■ Exercise instructions
Would you transcribe the listing that follows word for word, skipping pictures?

○ ○ ○ ○ ○ ○ ○

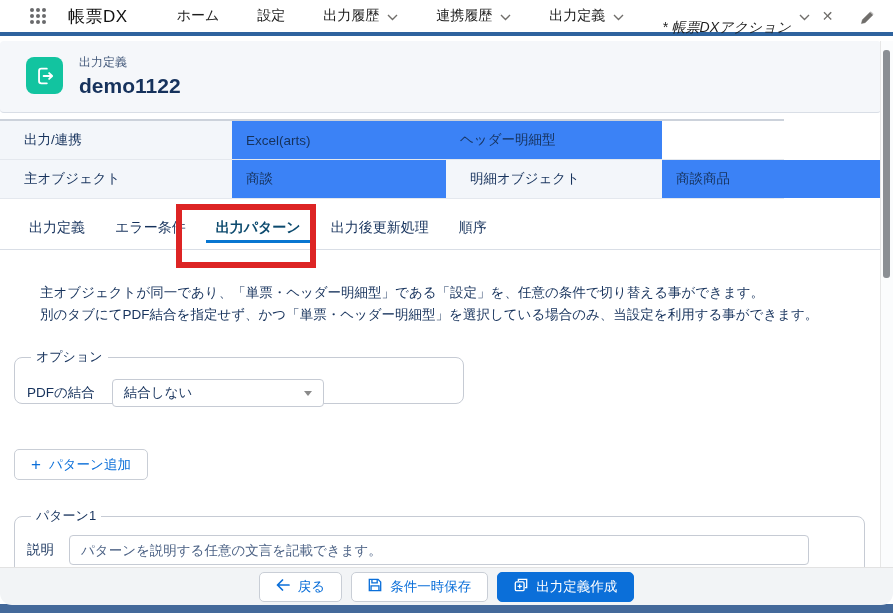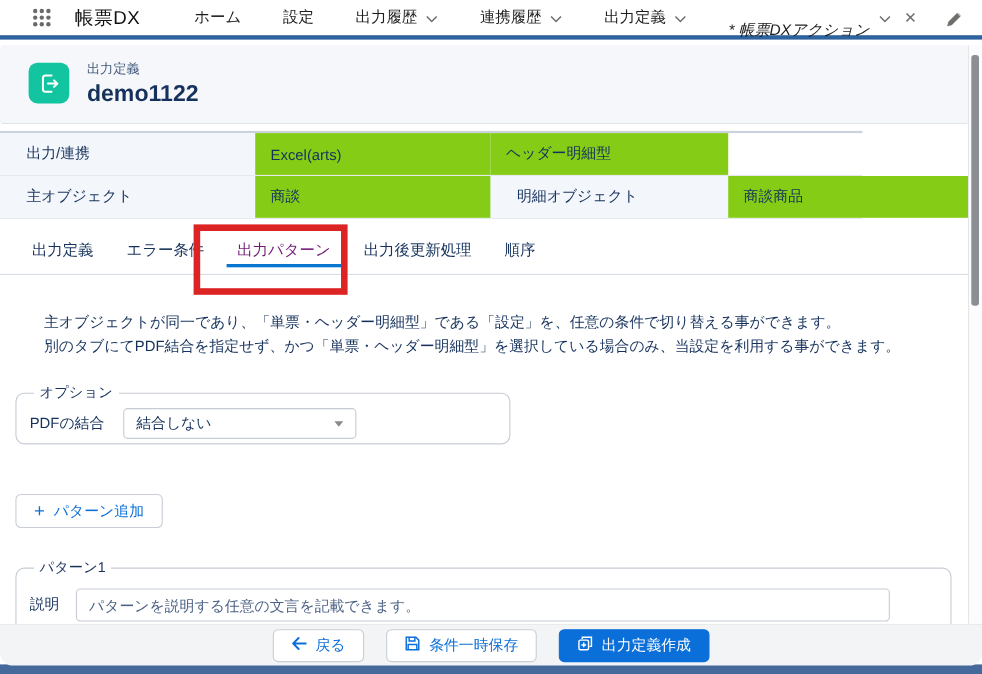--- a/index.html
+++ b/index.html
@@ -25,40 +25,40 @@
        border-radius:8px;display:flex;align-items:center;justify-content:center;}
   .header-text{position:absolute;left:79px;top:13px;}
   .record-type{font-size:12px;color:#42587a;}
   .record-title{font-size:21px;color:#16325c;font-weight:700;margin-top:3px;}
 
   
   .details{position:absolute;top:119px;left:0;width:784px;border-top:2px solid #ccd2db;}
   .detail-row{display:grid;grid-template-columns:232px 214px 216px 219px;height:38px;border-bottom:1px solid #e4e8ee;}
   .cell{display:flex;align-items:center;font-size:13.5px;color:#16325c;}
   .cell.label{background:#f3f6fa;padding-left:24px;}
-  .cell.value{background:#84cc16;padding-left:14px;}
+  .cell.value{background:#3b82f6;padding-left:14px;}
 
   
   .tabbar{position:absolute;top:206px;left:0;width:881px;height:44px;border-bottom:1px solid #d9dee6;
        display:flex;align-items:center;padding-left:27px;gap:26px;box-sizing:border-box;font-size:14px;color:#16325c;}
   .tab{position:relative;height:44px;display:flex;align-items:center;cursor:pointer;padding:0 2px;}
-  .tab.active{color:#701a75;font-weight:400;}
+  .tab.active{color:#0c4a6e;font-weight:700;}
   .tab.active::after{content:"";position:absolute;left:-8px;right:-8px;bottom:7px;height:3px;background:#0876d1;}
 
   
   .annotation{position:absolute;left:176px;top:204px;width:128px;height:52px;border:6px solid #dd2424;z-index:9;pointer-events:none;}
 
   
   .description{position:absolute;left:40px;top:282px;font-size:13.5px;color:#16325c;line-height:22px;}
 
   
   fieldset{border:1px solid #c6cbd4;border-radius:8px;margin:0;background:#fff;}
   legend{font-size:13px;color:#16325c;padding:0 5px;margin-left:4px;}
   .options-fs{position:absolute;left:14px;top:348px;width:436px;height:44px;padding:2px 0 8px 12px;}
-  .opt-row{display:flex;align-items:center;gap:17px;margin-top:3px;}
+  .opt-row{display:flex;align-items:center;gap:17px;margin-top:11px;}
   .field-label{font-size:13.5px;color:#16325c;}
   .select-box{width:212px;height:28px;border:1px solid #c6cbd4;border-radius:4px;background:#fff;
        display:flex;align-items:center;justify-content:space-between;padding:0 11px;box-sizing:border-box;
        font-size:13.5px;color:#16325c;cursor:pointer;}
   .tri-down{width:0;height:0;border-left:4px solid transparent;border-right:4px solid transparent;border-top:5px solid #8a8a8a;}
 
   .pattern-fs{position:absolute;left:14px;top:507px;width:851px;height:90px;padding:2px 0 0 12px;box-sizing:border-box;}
   .pat-row{display:flex;align-items:center;gap:15px;margin-top:8px;}
   .text-input{width:740px;height:30px;border:1px solid #c6cbd4;border-radius:4px;font-size:13.5px;
        padding:0 11px;color:#16325c;font-family:inherit;box-sizing:border-box;}
@@ -68,21 +68,21 @@
   .btn{display:flex;align-items:center;gap:8px;height:31px;padding:0 16px;border-radius:5px;
        font-size:13.5px;cursor:pointer;box-sizing:border-box;white-space:nowrap;}
   .btn-outline{background:#fff;border:1px solid #c9ced6;color:#0b6fd9;}
   .btn-primary{background:#0b6fd9;border:1px solid #0b6fd9;color:#fff;}
   .add-pattern{position:absolute;left:14px;top:449px;}
   .plus-glyph{font-size:17px;line-height:1;color:#0b6fd9;}
 
   
   .footer{position:absolute;left:0;top:567px;width:893px;height:38px;background:#f2f4f6;
        border-top:1px solid #e2e2e2;border-radius:0 0 12px 12px;display:flex;align-items:center;
-       justify-content:center;gap:20px;z-index:8;box-sizing:border-box;}
+       justify-content:center;gap:9px;z-index:8;box-sizing:border-box;}
   .footer .btn{height:30px;}
   .bottom-strip{position:absolute;left:0;top:604px;width:893px;height:9px;background:#44699a;z-index:7;}
 
   
   .scroll-track{position:absolute;top:41px;right:0;width:12px;height:526px;background:#fbfcfd;border-left:1px solid #e6e6e6;}
   .scroll-thumb{position:absolute;top:9px;left:2px;width:7px;height:228px;background:#8b8f94;border-radius:3px;cursor:pointer;}
 </style>
 </head>
 <body>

○ ○ ○ ○ ○ ○ ○

■ Written response
--- a/index.html
+++ b/index.html
@@ -25,40 +25,40 @@
        border-radius:8px;display:flex;align-items:center;justify-content:center;}
   .header-text{position:absolute;left:79px;top:13px;}
   .record-type{font-size:12px;color:#42587a;}
   .record-title{font-size:21px;color:#16325c;font-weight:700;margin-top:3px;}
 
   
   .details{position:absolute;top:119px;left:0;width:784px;border-top:2px solid #ccd2db;}
   .detail-row{display:grid;grid-template-columns:232px 214px 216px 219px;height:38px;border-bottom:1px solid #e4e8ee;}
   .cell{display:flex;align-items:center;font-size:13.5px;color:#16325c;}
   .cell.label{background:#f3f6fa;padding-left:24px;}
-  .cell.value{background:#84cc16;padding-left:14px;}
+  .cell.value{background:#3b82f6;padding-left:14px;}
 
   
   .tabbar{position:absolute;top:206px;left:0;width:881px;height:44px;border-bottom:1px solid #d9dee6;
        display:flex;align-items:center;padding-left:27px;gap:26px;box-sizing:border-box;font-size:14px;color:#16325c;}
   .tab{position:relative;height:44px;display:flex;align-items:center;cursor:pointer;padding:0 2px;}
-  .tab.active{color:#701a75;font-weight:400;}
+  .tab.active{color:#0c4a6e;font-weight:700;}
   .tab.active::after{content:"";position:absolute;left:-8px;right:-8px;bottom:7px;height:3px;background:#0876d1;}
 
   
   .annotation{position:absolute;left:176px;top:204px;width:128px;height:52px;border:6px solid #dd2424;z-index:9;pointer-events:none;}
 
   
   .description{position:absolute;left:40px;top:282px;font-size:13.5px;color:#16325c;line-height:22px;}
 
   
   fieldset{border:1px solid #c6cbd4;border-radius:8px;margin:0;background:#fff;}
   legend{font-size:13px;color:#16325c;padding:0 5px;margin-left:4px;}
   .options-fs{position:absolute;left:14px;top:348px;width:436px;height:44px;padding:2px 0 8px 12px;}
-  .opt-row{display:flex;align-items:center;gap:17px;margin-top:3px;}
+  .opt-row{display:flex;align-items:center;gap:17px;margin-top:11px;}
   .field-label{font-size:13.5px;color:#16325c;}
   .select-box{width:212px;height:28px;border:1px solid #c6cbd4;border-radius:4px;background:#fff;
        display:flex;align-items:center;justify-content:space-between;padding:0 11px;box-sizing:border-box;
        font-size:13.5px;color:#16325c;cursor:pointer;}
   .tri-down{width:0;height:0;border-left:4px solid transparent;border-right:4px solid transparent;border-top:5px solid #8a8a8a;}
 
   .pattern-fs{position:absolute;left:14px;top:507px;width:851px;height:90px;padding:2px 0 0 12px;box-sizing:border-box;}
   .pat-row{display:flex;align-items:center;gap:15px;margin-top:8px;}
   .text-input{width:740px;height:30px;border:1px solid #c6cbd4;border-radius:4px;font-size:13.5px;
        padding:0 11px;color:#16325c;font-family:inherit;box-sizing:border-box;}
@@ -68,21 +68,21 @@
   .btn{display:flex;align-items:center;gap:8px;height:31px;padding:0 16px;border-radius:5px;
        font-size:13.5px;cursor:pointer;box-sizing:border-box;white-space:nowrap;}
   .btn-outline{background:#fff;border:1px solid #c9ced6;color:#0b6fd9;}
   .btn-primary{background:#0b6fd9;border:1px solid #0b6fd9;color:#fff;}
   .add-pattern{position:absolute;left:14px;top:449px;}
   .plus-glyph{font-size:17px;line-height:1;color:#0b6fd9;}
 
   
   .footer{position:absolute;left:0;top:567px;width:893px;height:38px;background:#f2f4f6;
        border-top:1px solid #e2e2e2;border-radius:0 0 12px 12px;display:flex;align-items:center;
-       justify-content:center;gap:20px;z-index:8;box-sizing:border-box;}
+       justify-content:center;gap:9px;z-index:8;box-sizing:border-box;}
   .footer .btn{height:30px;}
   .bottom-strip{position:absolute;left:0;top:604px;width:893px;height:9px;background:#44699a;z-index:7;}
 
   
   .scroll-track{position:absolute;top:41px;right:0;width:12px;height:526px;background:#fbfcfd;border-left:1px solid #e6e6e6;}
   .scroll-thumb{position:absolute;top:9px;left:2px;width:7px;height:228px;background:#8b8f94;border-radius:3px;cursor:pointer;}
 </style>
 </head>
 <body>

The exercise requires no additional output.